- **What you will do**: What is the number of lines in these records that hold the word "Glory"? Reply with that number alone.
Start of Block
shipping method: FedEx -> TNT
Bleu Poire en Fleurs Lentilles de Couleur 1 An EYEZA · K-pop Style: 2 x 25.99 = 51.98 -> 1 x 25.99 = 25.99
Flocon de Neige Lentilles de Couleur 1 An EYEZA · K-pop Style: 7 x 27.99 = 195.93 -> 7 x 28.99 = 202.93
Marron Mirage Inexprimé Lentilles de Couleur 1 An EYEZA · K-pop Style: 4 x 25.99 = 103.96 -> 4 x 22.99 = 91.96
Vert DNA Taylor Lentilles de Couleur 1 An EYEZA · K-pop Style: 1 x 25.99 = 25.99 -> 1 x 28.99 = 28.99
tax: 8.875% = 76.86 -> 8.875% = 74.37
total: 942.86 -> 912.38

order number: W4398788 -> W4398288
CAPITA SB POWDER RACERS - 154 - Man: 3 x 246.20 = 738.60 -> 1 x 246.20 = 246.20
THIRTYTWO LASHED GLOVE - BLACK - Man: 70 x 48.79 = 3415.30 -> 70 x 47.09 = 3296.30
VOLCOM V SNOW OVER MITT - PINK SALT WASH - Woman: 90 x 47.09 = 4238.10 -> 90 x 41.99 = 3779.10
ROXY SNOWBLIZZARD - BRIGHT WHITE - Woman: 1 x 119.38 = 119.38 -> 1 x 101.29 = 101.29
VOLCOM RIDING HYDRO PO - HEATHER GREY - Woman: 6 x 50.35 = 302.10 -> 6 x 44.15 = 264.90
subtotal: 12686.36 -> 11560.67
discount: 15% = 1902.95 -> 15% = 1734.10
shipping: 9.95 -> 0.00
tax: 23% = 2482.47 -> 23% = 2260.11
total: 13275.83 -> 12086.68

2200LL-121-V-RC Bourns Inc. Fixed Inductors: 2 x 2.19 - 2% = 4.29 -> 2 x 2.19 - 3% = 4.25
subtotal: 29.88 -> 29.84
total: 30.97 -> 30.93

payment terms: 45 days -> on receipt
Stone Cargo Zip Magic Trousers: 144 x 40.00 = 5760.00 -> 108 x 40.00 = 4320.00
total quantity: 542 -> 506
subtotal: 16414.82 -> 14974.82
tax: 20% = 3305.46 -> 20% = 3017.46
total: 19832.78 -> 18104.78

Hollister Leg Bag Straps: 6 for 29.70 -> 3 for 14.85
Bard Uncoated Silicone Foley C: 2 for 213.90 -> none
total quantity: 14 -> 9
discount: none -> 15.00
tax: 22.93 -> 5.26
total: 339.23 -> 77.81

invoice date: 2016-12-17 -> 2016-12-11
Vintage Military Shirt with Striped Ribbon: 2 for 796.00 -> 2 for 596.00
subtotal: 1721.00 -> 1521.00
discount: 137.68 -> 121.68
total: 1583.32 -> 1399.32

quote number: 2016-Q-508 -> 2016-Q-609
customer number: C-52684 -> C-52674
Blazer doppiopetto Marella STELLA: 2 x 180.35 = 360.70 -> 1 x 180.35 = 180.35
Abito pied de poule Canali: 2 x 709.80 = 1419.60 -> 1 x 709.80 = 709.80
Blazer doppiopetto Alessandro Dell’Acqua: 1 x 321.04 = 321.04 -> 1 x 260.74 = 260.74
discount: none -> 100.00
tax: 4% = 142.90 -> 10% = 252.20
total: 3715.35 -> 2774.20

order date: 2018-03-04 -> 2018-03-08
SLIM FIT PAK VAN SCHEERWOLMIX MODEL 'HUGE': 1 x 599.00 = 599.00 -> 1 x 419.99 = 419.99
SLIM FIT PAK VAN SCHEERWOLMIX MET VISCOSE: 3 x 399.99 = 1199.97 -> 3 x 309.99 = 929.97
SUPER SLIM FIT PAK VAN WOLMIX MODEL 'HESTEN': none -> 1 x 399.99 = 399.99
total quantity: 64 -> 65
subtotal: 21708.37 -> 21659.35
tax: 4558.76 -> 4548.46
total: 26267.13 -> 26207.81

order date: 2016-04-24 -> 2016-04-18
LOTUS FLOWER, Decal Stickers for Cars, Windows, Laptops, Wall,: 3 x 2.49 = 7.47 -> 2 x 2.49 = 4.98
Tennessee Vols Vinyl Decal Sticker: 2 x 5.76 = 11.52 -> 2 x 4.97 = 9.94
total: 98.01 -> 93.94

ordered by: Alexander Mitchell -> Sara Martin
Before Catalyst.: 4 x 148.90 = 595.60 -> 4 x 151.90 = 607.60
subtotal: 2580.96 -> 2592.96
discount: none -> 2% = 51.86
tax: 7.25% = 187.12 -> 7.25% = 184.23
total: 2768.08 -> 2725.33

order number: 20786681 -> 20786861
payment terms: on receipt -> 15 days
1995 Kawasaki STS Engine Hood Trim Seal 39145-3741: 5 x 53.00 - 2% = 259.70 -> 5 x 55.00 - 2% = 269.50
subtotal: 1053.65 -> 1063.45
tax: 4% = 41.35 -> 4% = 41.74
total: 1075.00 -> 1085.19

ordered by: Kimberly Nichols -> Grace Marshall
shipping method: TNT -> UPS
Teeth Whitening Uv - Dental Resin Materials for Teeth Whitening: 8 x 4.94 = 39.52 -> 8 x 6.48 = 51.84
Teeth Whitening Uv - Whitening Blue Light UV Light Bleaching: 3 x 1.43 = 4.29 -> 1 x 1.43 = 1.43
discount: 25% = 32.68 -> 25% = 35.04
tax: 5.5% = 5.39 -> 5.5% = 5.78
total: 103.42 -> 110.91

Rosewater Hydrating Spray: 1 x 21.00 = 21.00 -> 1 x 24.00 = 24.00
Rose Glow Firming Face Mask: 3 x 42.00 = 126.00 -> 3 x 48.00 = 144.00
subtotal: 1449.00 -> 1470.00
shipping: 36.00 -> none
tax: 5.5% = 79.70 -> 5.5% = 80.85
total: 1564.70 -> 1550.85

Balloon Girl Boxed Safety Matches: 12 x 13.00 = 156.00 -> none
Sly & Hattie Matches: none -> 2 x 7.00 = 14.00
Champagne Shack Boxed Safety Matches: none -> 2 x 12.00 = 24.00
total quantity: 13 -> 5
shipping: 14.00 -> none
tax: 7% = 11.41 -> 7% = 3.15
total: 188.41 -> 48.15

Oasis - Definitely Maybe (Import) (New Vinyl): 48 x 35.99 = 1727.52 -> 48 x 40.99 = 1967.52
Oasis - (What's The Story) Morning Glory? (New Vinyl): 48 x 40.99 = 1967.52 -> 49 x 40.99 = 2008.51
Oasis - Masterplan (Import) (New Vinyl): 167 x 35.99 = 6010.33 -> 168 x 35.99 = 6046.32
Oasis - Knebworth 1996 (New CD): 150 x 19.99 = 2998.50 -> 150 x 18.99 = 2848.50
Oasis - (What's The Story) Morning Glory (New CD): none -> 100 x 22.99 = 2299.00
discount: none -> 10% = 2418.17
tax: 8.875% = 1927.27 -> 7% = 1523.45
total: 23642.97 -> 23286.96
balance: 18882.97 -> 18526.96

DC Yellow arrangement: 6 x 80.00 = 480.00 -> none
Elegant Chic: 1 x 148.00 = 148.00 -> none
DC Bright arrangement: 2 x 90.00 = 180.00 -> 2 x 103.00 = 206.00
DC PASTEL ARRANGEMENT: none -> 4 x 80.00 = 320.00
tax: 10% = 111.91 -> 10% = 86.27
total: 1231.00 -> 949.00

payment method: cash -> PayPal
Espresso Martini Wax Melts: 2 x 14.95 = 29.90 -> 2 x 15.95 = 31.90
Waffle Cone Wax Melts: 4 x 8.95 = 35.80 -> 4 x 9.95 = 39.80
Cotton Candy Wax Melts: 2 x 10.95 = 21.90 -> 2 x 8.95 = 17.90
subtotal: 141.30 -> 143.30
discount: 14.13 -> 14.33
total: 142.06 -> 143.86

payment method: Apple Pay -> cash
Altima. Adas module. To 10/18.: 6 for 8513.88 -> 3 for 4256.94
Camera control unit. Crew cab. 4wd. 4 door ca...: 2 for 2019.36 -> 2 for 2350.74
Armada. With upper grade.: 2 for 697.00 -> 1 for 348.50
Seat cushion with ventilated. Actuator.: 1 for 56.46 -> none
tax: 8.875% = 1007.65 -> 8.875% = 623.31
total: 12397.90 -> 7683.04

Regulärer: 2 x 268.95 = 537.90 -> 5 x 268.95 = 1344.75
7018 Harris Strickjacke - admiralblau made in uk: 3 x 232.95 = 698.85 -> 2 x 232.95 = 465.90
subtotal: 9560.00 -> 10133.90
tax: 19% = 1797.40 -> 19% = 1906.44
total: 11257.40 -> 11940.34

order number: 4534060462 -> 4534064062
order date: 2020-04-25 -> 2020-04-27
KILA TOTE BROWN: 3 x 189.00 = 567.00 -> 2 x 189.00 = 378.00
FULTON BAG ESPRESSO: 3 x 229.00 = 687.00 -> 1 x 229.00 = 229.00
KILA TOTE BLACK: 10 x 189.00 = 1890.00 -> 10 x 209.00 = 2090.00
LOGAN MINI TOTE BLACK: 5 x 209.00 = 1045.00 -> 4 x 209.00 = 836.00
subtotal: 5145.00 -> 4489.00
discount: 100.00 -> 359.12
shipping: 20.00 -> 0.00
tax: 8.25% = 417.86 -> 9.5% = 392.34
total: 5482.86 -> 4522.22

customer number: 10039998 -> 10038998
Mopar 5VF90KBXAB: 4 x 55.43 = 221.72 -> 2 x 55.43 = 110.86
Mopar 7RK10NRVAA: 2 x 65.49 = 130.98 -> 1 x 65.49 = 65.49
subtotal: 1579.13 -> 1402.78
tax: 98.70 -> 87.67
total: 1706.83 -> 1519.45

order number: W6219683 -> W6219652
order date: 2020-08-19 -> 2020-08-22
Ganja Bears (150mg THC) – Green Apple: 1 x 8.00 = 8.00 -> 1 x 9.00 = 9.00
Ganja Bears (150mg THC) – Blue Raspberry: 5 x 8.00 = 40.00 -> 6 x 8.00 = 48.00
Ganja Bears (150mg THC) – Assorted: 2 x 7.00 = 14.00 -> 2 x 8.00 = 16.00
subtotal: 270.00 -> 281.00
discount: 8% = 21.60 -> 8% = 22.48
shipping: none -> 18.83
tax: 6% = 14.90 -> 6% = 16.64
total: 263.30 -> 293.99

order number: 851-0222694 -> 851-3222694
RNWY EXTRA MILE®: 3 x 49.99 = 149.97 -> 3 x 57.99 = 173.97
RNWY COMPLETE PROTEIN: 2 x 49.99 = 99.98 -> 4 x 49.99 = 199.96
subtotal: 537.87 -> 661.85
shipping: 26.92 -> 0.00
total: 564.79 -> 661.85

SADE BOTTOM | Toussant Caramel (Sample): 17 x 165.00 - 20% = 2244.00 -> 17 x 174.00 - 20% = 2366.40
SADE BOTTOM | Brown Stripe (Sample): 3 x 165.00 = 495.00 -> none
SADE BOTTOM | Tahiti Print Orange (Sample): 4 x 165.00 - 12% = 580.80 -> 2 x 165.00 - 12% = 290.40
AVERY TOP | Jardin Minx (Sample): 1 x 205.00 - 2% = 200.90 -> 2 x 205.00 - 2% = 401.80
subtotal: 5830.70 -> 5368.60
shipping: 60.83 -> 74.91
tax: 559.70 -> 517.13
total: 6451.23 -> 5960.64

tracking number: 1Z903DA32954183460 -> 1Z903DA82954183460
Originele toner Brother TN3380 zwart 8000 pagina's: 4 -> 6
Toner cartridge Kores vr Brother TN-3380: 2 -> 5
End of Block
- **Response box**: 2